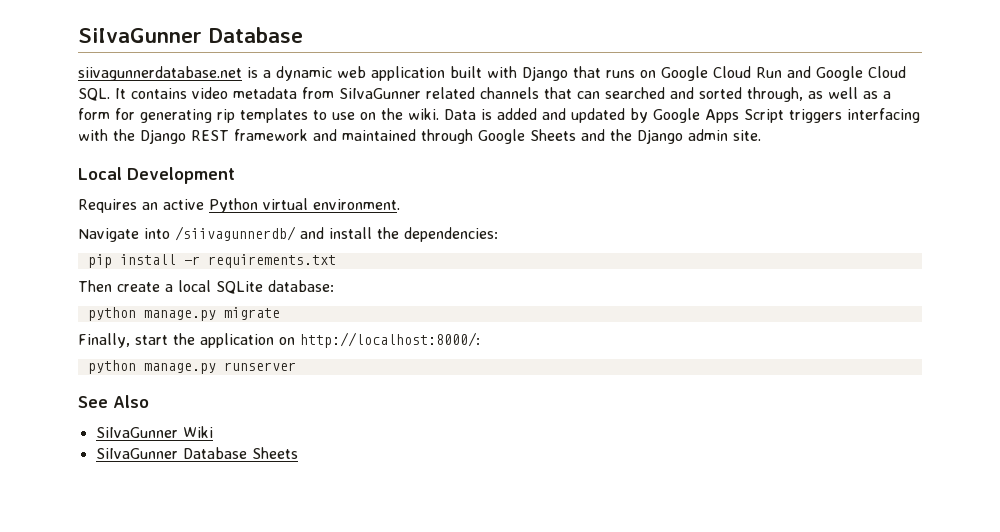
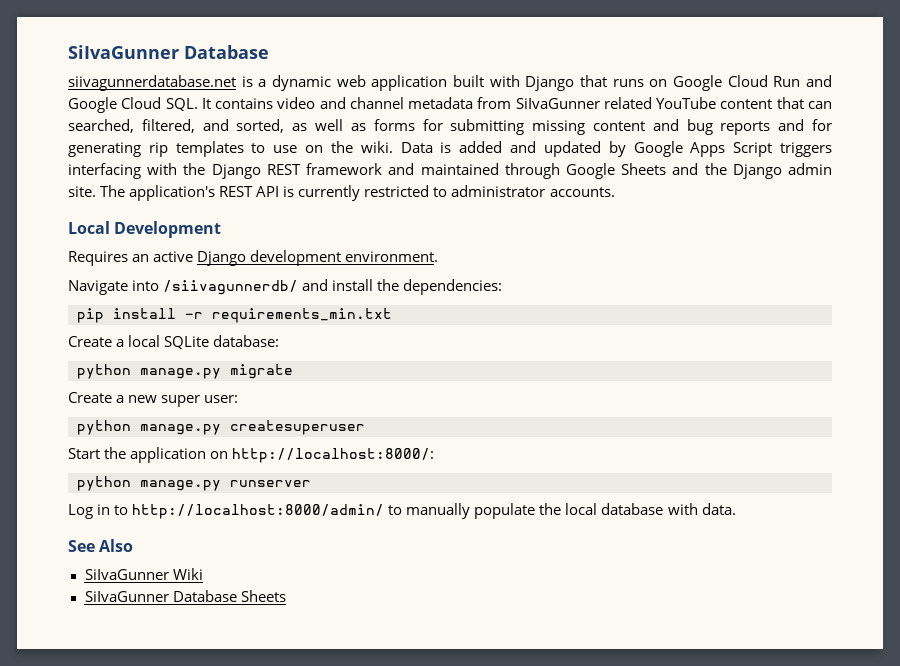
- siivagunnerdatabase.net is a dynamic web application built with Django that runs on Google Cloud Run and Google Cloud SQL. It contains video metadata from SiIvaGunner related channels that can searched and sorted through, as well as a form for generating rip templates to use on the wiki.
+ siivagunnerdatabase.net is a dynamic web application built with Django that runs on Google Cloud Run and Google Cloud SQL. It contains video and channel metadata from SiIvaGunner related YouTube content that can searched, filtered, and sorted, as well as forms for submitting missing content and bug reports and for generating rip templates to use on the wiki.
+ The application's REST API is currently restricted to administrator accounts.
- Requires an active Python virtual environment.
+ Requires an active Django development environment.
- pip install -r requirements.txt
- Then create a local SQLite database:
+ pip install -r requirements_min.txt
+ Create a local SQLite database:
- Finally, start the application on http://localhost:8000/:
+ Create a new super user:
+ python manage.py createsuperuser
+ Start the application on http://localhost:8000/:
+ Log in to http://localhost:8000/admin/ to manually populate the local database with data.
◇ ◇ ◇ ◇
Your task:
Search the records for the word "Requires", then list every line that has it.

Result for this task:
- Requires an active Python virtual environment.
+ Requires an active Django development environment.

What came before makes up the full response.